Nervously she shouted a warning to him to leave. He responded: "I aint going nowhere lady."
In desperation the farmer's wife fired the pistol. She tried to aim high, but as soon as she fired the man fled screaming. She did not know if he screamed in pain or fear.
The present
The farmer was alone in his house. He had been burgled a few months earlier. His outbuildings had been raided many times. He heard voices. He grabbed his gun. As he approached the sound of the voices, a light shone in his face. He pointed his gun downwards and fired. One of the intruders screamed. Both scuttled out of the farmer's house. One of them died from his injuries.
The case of Tony Martin has seldom been out of the news since that burglar was shot. His trial and conviction for murder have caused a huge outcry among rural people.

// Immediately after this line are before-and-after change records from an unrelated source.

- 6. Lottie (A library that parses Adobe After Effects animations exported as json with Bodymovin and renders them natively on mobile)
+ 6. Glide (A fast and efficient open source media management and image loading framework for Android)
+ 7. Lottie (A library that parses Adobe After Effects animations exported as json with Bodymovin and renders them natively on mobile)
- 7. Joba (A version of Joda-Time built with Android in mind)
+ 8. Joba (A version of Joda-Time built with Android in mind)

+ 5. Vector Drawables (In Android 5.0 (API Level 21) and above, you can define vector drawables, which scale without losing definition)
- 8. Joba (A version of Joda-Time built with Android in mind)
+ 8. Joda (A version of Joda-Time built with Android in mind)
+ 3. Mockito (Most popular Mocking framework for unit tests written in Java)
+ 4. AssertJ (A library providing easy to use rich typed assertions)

The incident with the farmer's wife attracted no media attention. It happened a hundred years ago in the American west, in the (then) fledgling state of Nebraska. At the turn of the nineteenth century, Nebraska was still largely unsettled, and the US government granted homesteading rights to anyone who could stand to live on the land for a whole year. If they succeeded, without dying of cold or starvation, or going mad, they became the owners.
Not many people know about Nebraska. It is the middle most state in the USA. Even in America people ask "what state is that in?" It is the size of England but has a population of little more than one and a half million people. Much of the state is as flat as the Fens, where Tony Martin lived. Like the Fens, Nebraska is intensely agricultural. Both stretches of land were once covered in sea. Nebraska has been pushed several thousand feet above sea level. The Fens remain at or below sea level.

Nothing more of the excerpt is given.